Учебник для ВУЗОВ

БИОХИМИЯ

А. Методы выделения ДНК

ДНК может быть выделена из любого типа тканей и клеток, содержащих ядра. Этапы выделения ДНК включают быстрый лизис клеток, удаление фрагментов клеточных органелл и мембран с помощью центрифугирования, ферментативное разрушение белков протеиназами и экстрагирование ДНК из раствора с помощью фенола и хлороформа. Затем ДНК осаждают, как правило, этанолом и после удаления надосадочной жидкости растворяют в буферном растворе.

Оценку качества экстрагированной ДНК проводят на основании измерения оптической плотности раствора ДНК в области белкового и нуклеинового спектров поглощения, т.е. при 280 и 260 нм, соответственно. Для чистых образцов ДНК соотношение оптических плотностей, полученных при 260/280 нм, должно быть больше 1,8.
Молекула ДНК одной хромосомы среднего размера содержит 150x106 пар нуклеотидов и имеет длину около 4 см. Молекулы такого размера чувствительны к механическим воздействиям, возникающим в растворе в процессе выделения, и часто фрагментируются. В ходе выделения получают молекулы ДНК значительно меньше исходных, но всё равно очень большие — тысячи или десятки тысяч пар нуклеотидов. Такие молекулы неудобны для исследований, и их приходится дополнительно фрагментировать.

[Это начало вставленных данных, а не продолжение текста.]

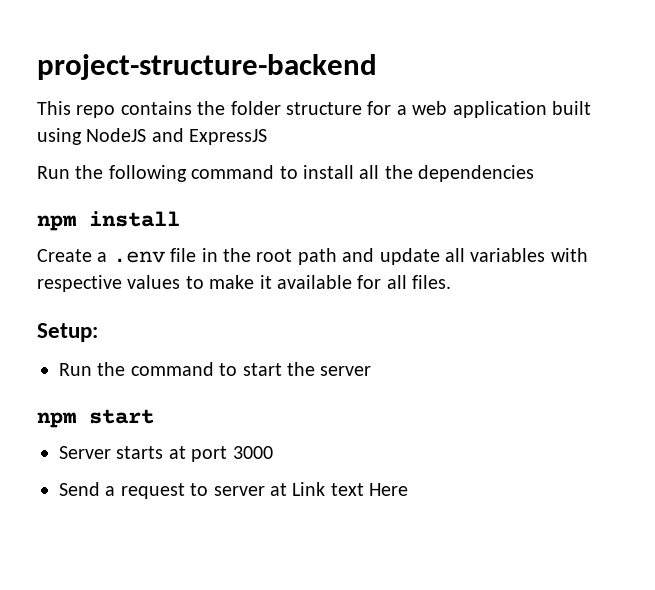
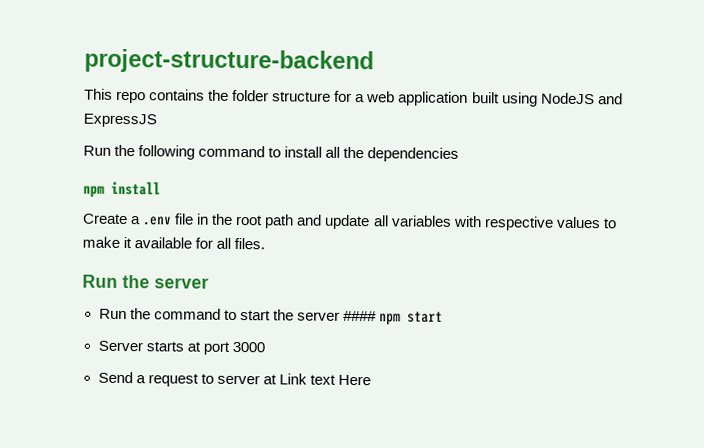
- Setup:
+ Run the server
- Run the command to start the server
- npm start
+ Run the command to start the server #### npm start

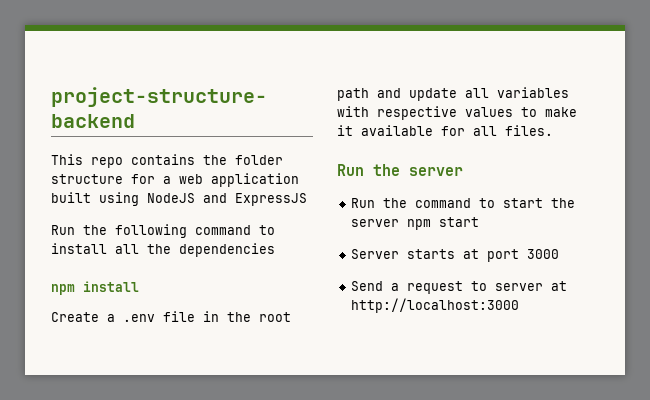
- Run the command to start the server #### npm start
+ Run the command to start the server npm start
- Send a request to server at Link text Here
+ Send a request to server at http://localhost:3000

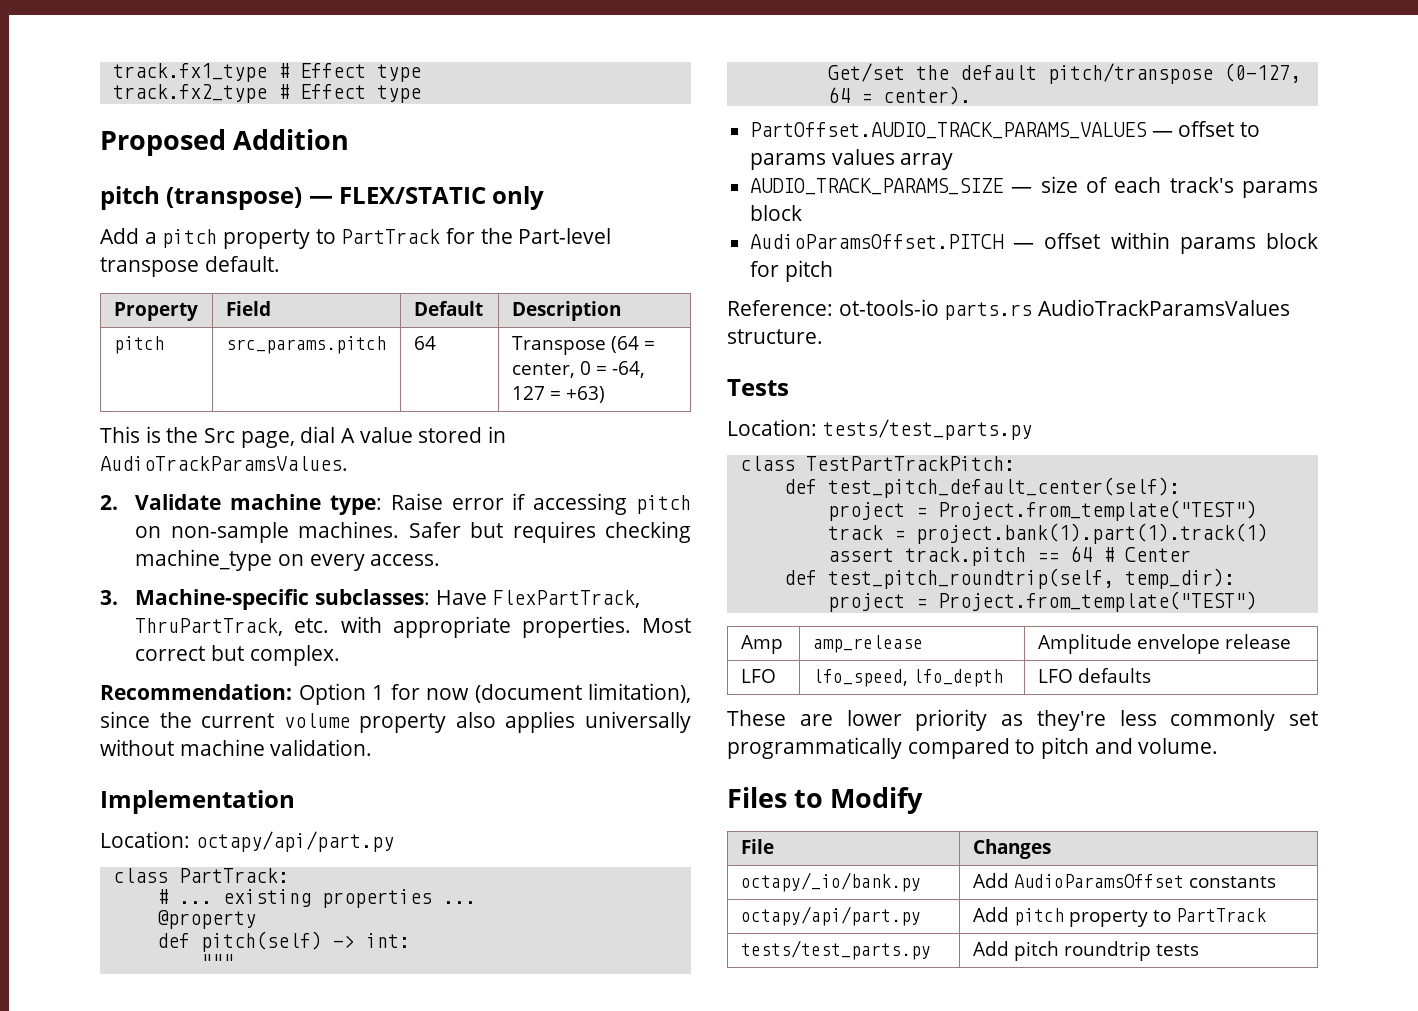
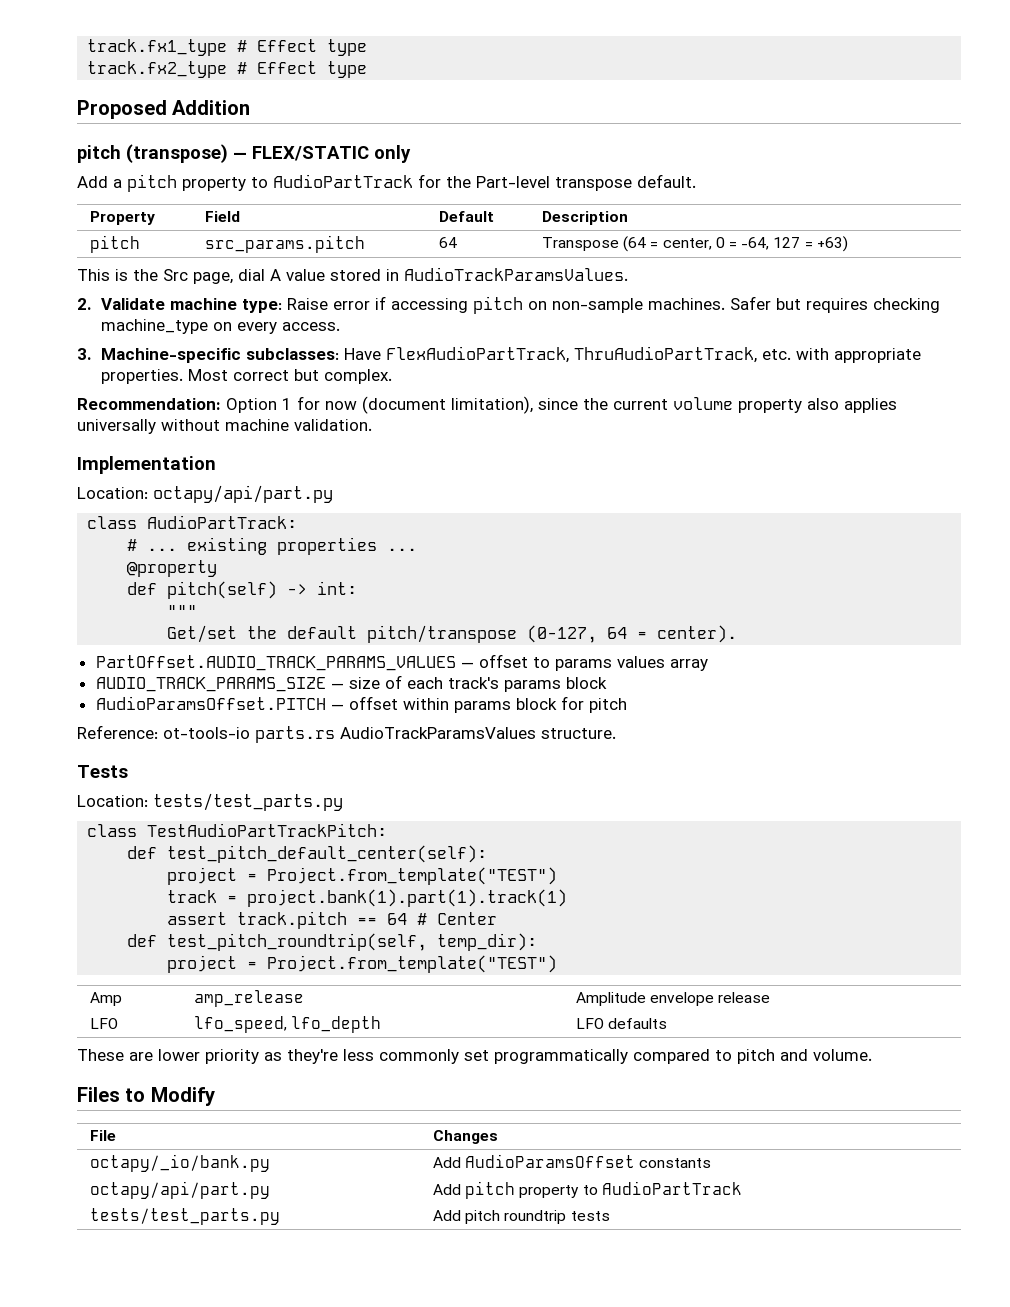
- Add a pitch property to PartTrack for the Part-level transpose default.
+ Add a pitch property to AudioPartTrack for the Part-level transpose default.
- 3. Machine-specific subclasses: Have FlexPartTrack, ThruPartTrack, etc. with appropriate properties.
+ 3. Machine-specific subclasses: Have FlexAudioPartTrack, ThruAudioPartTrack, etc. with appropriate properties.
- class PartTrack:
+ class AudioPartTrack:
- class TestPartTrackPitch:
+ class TestAudioPartTrackPitch:
- octapy/api/part.py | Add pitch property to PartTrack
+ octapy/api/part.py | Add pitch property to AudioPartTrack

Расщепление ДНК с помощью рестриктаз

Для фрагментирования используют рестриктазы (ферменты, расщепляющие ДНК) или рестрикционные эндонуклеазы (от англ. restriction endonucleases), выделенные из бактериальных клеток. Эти ферменты in vivo участвуют в узнавании и разрушении чужеродных для бактерий ДНК, расщепляя внутренние участки молекулы на сравнительно небольшие фрагменты. Рестриктазы узнают специфические последовательности из 4—6, реже 8—12 нуклеотидов в двухцепочечной молекуле ДНК (сайты рестрикции) и «разрезают» её в местах локализации этих последовательностей. Количество образующихся рестрикционных фрагментов ДНК при использовании одной рестриктазы зависит от количества сайтов рестрикции, а размер фрагментов определяется положением этих сайтов по всей длине исходной молекулы ДНК.

Известно более 500 различных типов рестриктаз бактериального происхождения, причём каждый из этих ферментов узнаёт свою специфическую последовательность (рис. 4-62). С помощью набора рестриктаз можно разрезать молекулу ДНК на фрагменты желаемой длины. Например, для изучения первичной структуры (метод секвенирования) удобны фрагменты размером около 300 пар нуклеотидов. Следовательно, ДНК одной хромосомы в 150x10⁶ пар нуклеотидов нужно разрезать на 500 000 фрагментов и каждый из фрагментов изучать отдельно.

Рис. 4-62. Последовательность нуклеотидов в ДНК, узнаваемая тремя наиболее часто используемыми рестриктазами. Рестрикцирующие нуклеазы получают из различных бактерий: НРА I — Haemophilus parainfluenzae; Eco RI — из Escherichia coli', Hind III — из Haemophilus influenzae. Рестриктазы типа 1 расщепляют ДНК с образованием «слепых» концов, а другие (типа 2) с образованием по месту разрыва одноцепочечных «липких» концов

Образующиеся в результате рестрикции фрагменты ДНК могут быть исследованы методом электрофореза в агарозном или полиакриламидном геле. Выявление ДНК в геле возможно в присутствии бромида этидия, связывающегося с фрагментами молекулы и дающего специфическое розовое окрашивание в ультрафиолетовой области спектра.